**Problem details**
Your task is to restate the listing word for word without the pictures.

**Information shown**
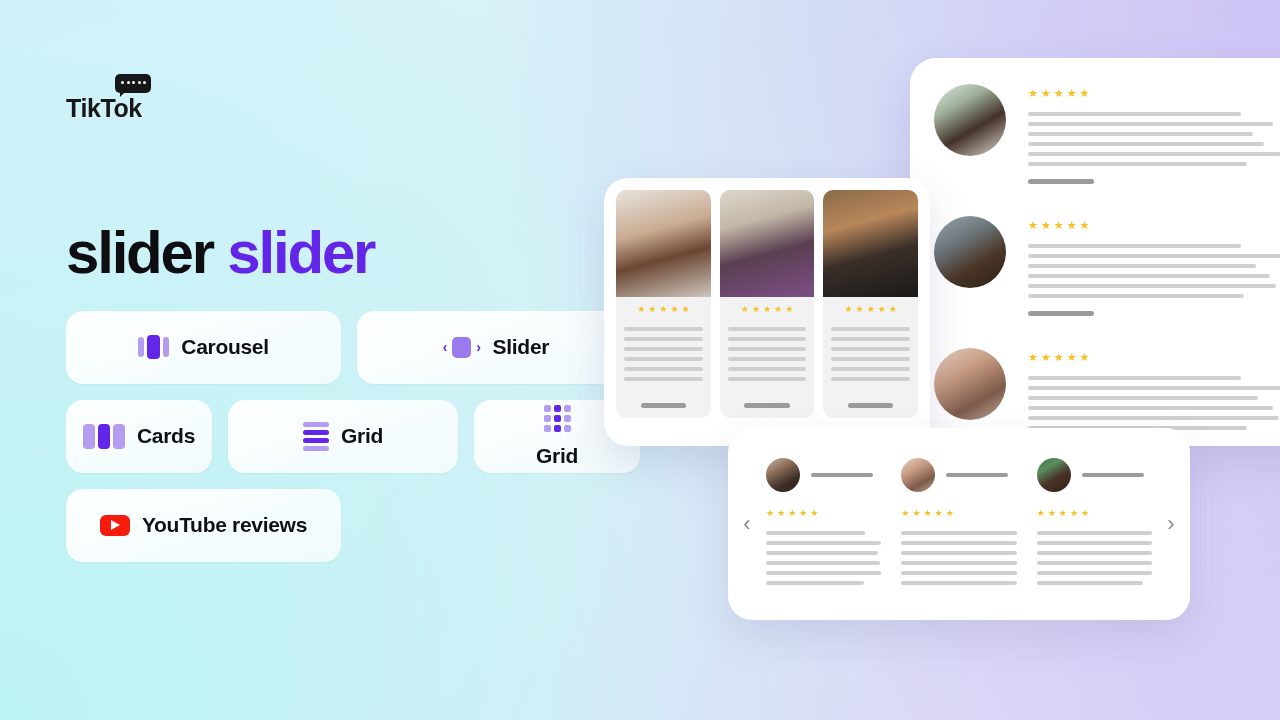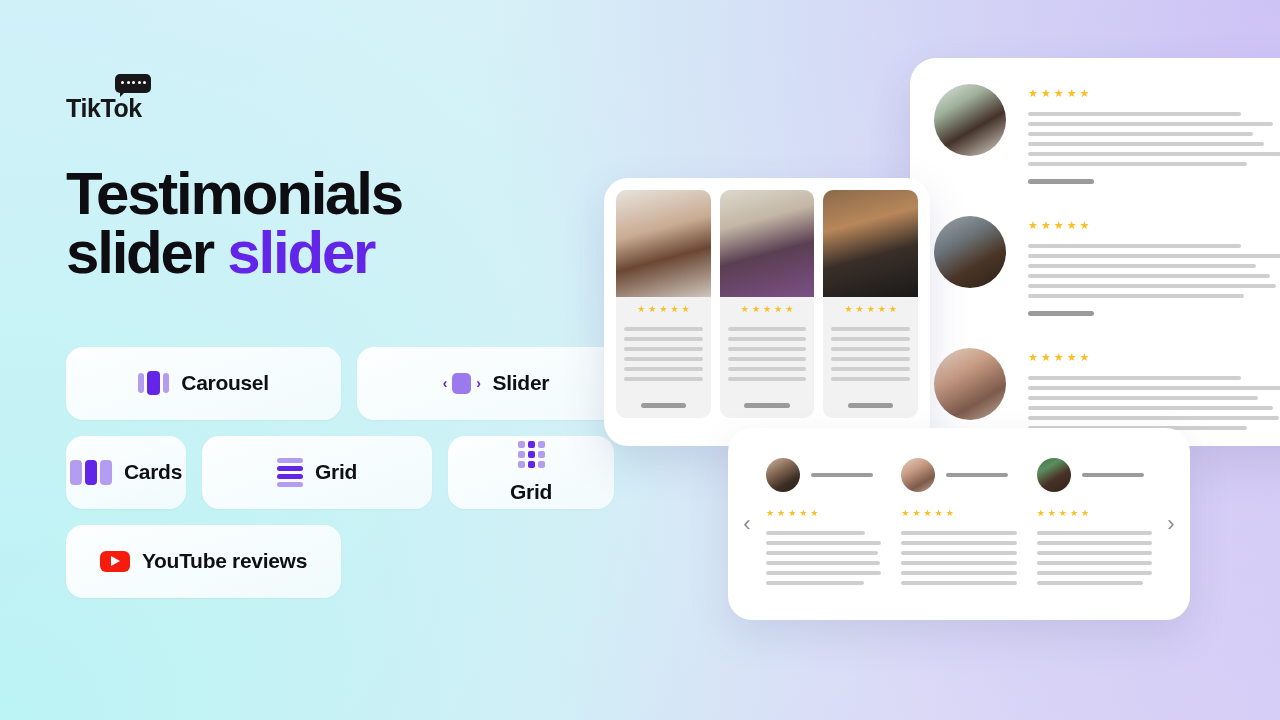--- a/index.html
+++ b/index.html
@@ -25,32 +25,32 @@
   .logo-bubble .tail { position: absolute; left: 5px; bottom: 0px; width: 0; height: 0;
     border-left: 6px solid #17171a; border-bottom: 6px solid transparent; }
   .logo-bubble .dots { position: absolute; top: 7px; left: 6px; display: flex; gap: 2.6px; }
   .logo-bubble .dots i { width: 3px; height: 3px; border-radius: 50%; background: #fff; display: block; }
 
   .headline { margin-top: 44px; font-size: 60px; line-height: 0.98; font-weight: 800;
     letter-spacing: -2.2px; color: #0d0d12; }
   .headline .accent { color: #6325e8; }
 
   
-  .pill-rows { margin-top: 64px; }
+  .pill-rows { margin-top: 28px; }
   .pill-row { display: flex; gap: 16px; margin-bottom: 16px; }
   .pill {
     display: flex; align-items: center; justify-content: center; gap: 12px;
     height: 73px; border-radius: 17px;
     background: linear-gradient(160deg, rgba(255,255,255,0.96) 0%, rgba(246,252,253,0.88) 100%);
     box-shadow: 0 1px 2px rgba(80,110,130,0.06);
     font-size: 21px; font-weight: 700; color: #101014; letter-spacing: -0.3px;
     padding: 0 18px;
   }
   .pill-label { white-space: nowrap; }
-  .w275 { width: 275px; } .w278 { width: 278px; } .w142 { width: 120px; }
+  .w275 { width: 275px; } .w278 { width: 278px; } .w142 { width: 146px; }
   .w230 { width: 230px; } .w166 { width: 166px; flex-direction: column; } .w280 { width: 280px; }
 
   
   .ic { display: flex; align-items: center; }
   .ic-carousel { gap: 3px; }
   .ic-carousel i { display: block; border-radius: 3px; }
   .ic-carousel .s { width: 6px;  height: 20px; background: #b49df0; }
   .ic-carousel .m { width: 13px; height: 24px; background: #6325e8; border-radius: 4px; }
 
   .ic-slider { gap: 5px; }
@@ -137,21 +137,21 @@
             <i></i>
             <i></i>
         </div>
       </div>
       <div class="tail"></div>
     </div>
     <div class="logo-word">TikTok</div>
   </div>
 
   <h1 class="headline">
-    <span>Testimonials</span><br>
+    <br>
     <span>slider </span><span class="accent">slider</span>
   </h1>
 
   <div class="pill-rows">
 
     <div class="pill-row">
       <div class="pill w275">
         <span class="ic ic-carousel">
           <i class="s"></i>
             <i class="m"></i>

**Finished task**
--- a/index.html
+++ b/index.html
@@ -25,32 +25,32 @@
   .logo-bubble .tail { position: absolute; left: 5px; bottom: 0px; width: 0; height: 0;
     border-left: 6px solid #17171a; border-bottom: 6px solid transparent; }
   .logo-bubble .dots { position: absolute; top: 7px; left: 6px; display: flex; gap: 2.6px; }
   .logo-bubble .dots i { width: 3px; height: 3px; border-radius: 50%; background: #fff; display: block; }
 
   .headline { margin-top: 44px; font-size: 60px; line-height: 0.98; font-weight: 800;
     letter-spacing: -2.2px; color: #0d0d12; }
   .headline .accent { color: #6325e8; }
 
   
-  .pill-rows { margin-top: 64px; }
+  .pill-rows { margin-top: 28px; }
   .pill-row { display: flex; gap: 16px; margin-bottom: 16px; }
   .pill {
     display: flex; align-items: center; justify-content: center; gap: 12px;
     height: 73px; border-radius: 17px;
     background: linear-gradient(160deg, rgba(255,255,255,0.96) 0%, rgba(246,252,253,0.88) 100%);
     box-shadow: 0 1px 2px rgba(80,110,130,0.06);
     font-size: 21px; font-weight: 700; color: #101014; letter-spacing: -0.3px;
     padding: 0 18px;
   }
   .pill-label { white-space: nowrap; }
-  .w275 { width: 275px; } .w278 { width: 278px; } .w142 { width: 120px; }
+  .w275 { width: 275px; } .w278 { width: 278px; } .w142 { width: 146px; }
   .w230 { width: 230px; } .w166 { width: 166px; flex-direction: column; } .w280 { width: 280px; }
 
   
   .ic { display: flex; align-items: center; }
   .ic-carousel { gap: 3px; }
   .ic-carousel i { display: block; border-radius: 3px; }
   .ic-carousel .s { width: 6px;  height: 20px; background: #b49df0; }
   .ic-carousel .m { width: 13px; height: 24px; background: #6325e8; border-radius: 4px; }
 
   .ic-slider { gap: 5px; }
@@ -137,21 +137,21 @@
             <i></i>
             <i></i>
         </div>
       </div>
       <div class="tail"></div>
     </div>
     <div class="logo-word">TikTok</div>
   </div>
 
   <h1 class="headline">
-    <span>Testimonials</span><br>
+    <br>
     <span>slider </span><span class="accent">slider</span>
   </h1>
 
   <div class="pill-rows">
 
     <div class="pill-row">
       <div class="pill w275">
         <span class="ic ic-carousel">
           <i class="s"></i>
             <i class="m"></i>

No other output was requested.